** Opening Source material block **

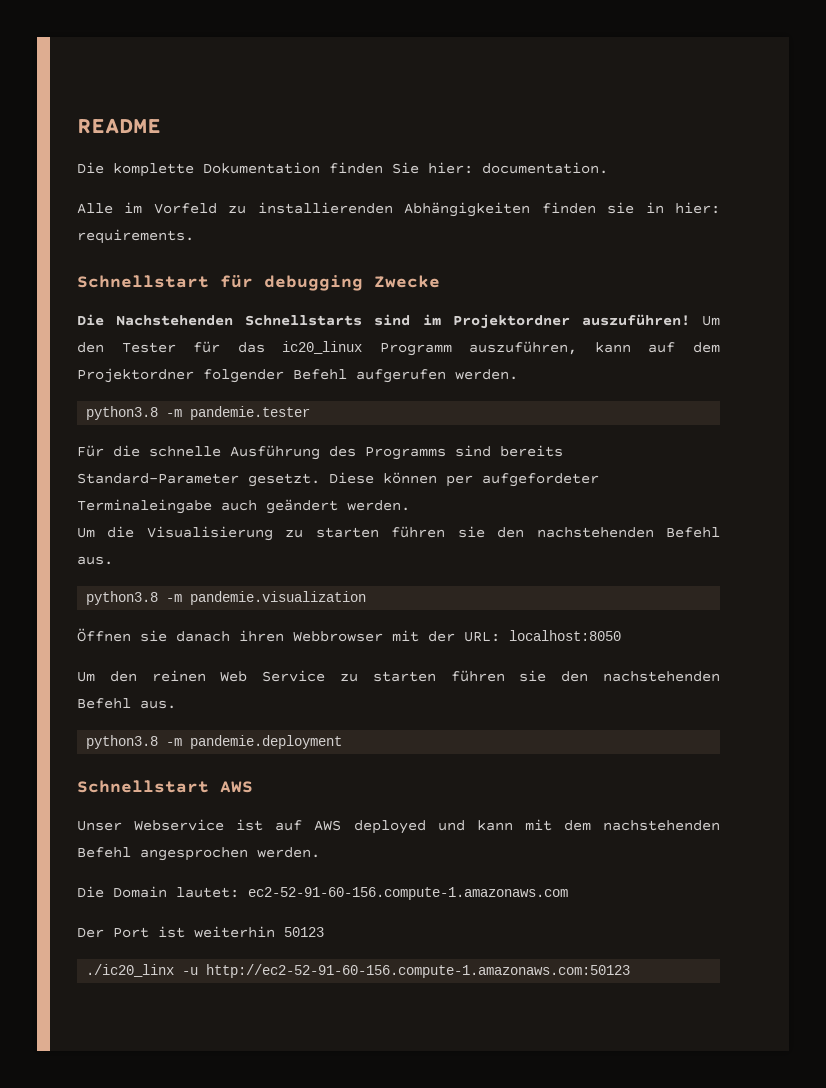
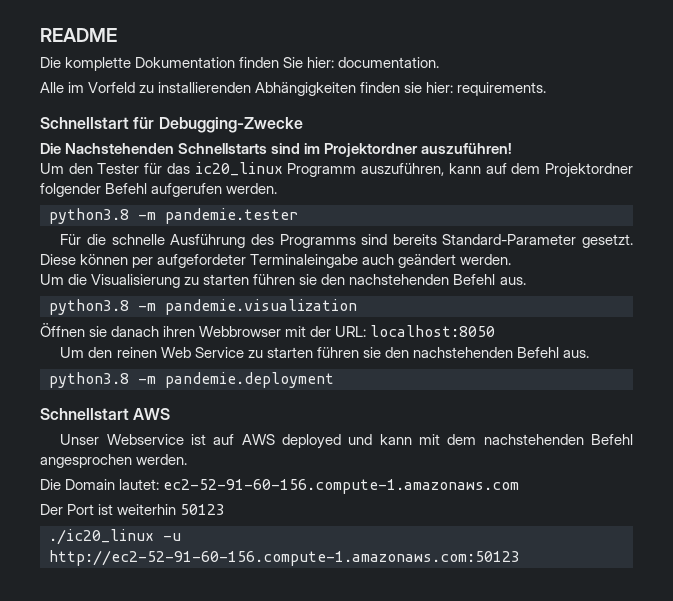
[645,202,664,214] in -> (423, 87) none
[264,275,440,291] debugging Zwecke -> [158,117,303,133] Debugging-Zwecke
(690, 320) none -> (513, 148) //
[86,964,175,977] ./ic20_linx -> [49,529,154,545] ./ic20_linux

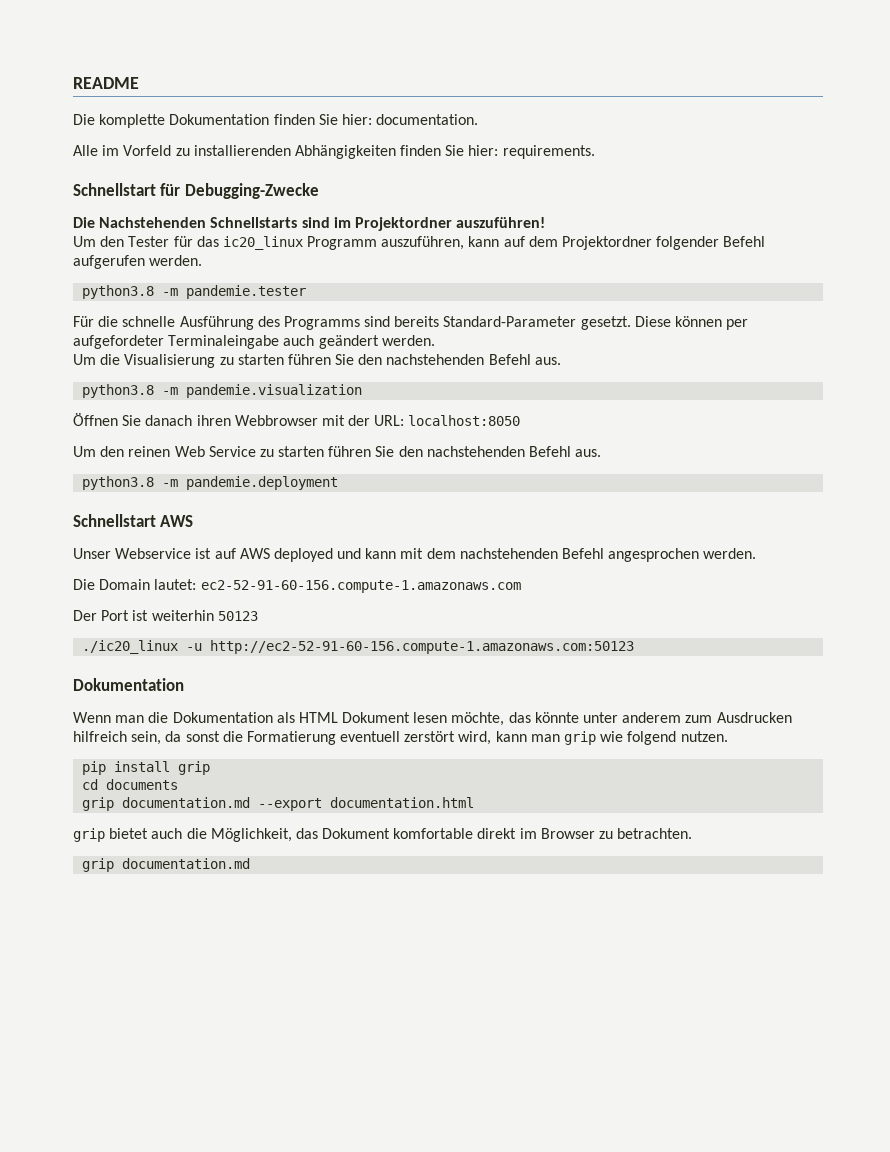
[404,82,423,93] sie -> [445,145,465,156] Sie
[299,274,318,285] sie -> [335,354,355,365] Sie
[89,326,108,337] sie -> [122,415,142,426] Sie
[362,347,381,358] sie -> [375,446,395,457] Sie
(520, 558) none -> [73,678,184,691] [73,712,792,726] [73,731,728,745] [82,761,211,775] [82,779,179,790] [82,797,475,811] [73,828,693,842] [82,858,251,872] // Dokumentation // Wenn man die Dokumentation als HTML Dokument lesen möchte, das könnte unter anderem zum Ausdrucken hilfreich sein, da sonst die Formatierung eventuell zerstört wird, kann man grip wie folgend nutzen. // pip install grip // cd documents // grip documentation.md --export documentation.html // grip bietet auch die Möglichkeit, das Dokument komfortable direkt im Browser zu betrachten. // grip documentation.md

** Closing Source material block **

## Task details
Repeat, character for character, the lines of the material above from the line with "[404,82,423,93] sie -> [445,145,465,156] Sie" through the line with "[362,347,381,358] sie ->".

## Task result
[404,82,423,93] sie -> [445,145,465,156] Sie
[299,274,318,285] sie -> [335,354,355,365] Sie
[89,326,108,337] sie -> [122,415,142,426] Sie
[362,347,381,358] sie -> [375,446,395,457] Sie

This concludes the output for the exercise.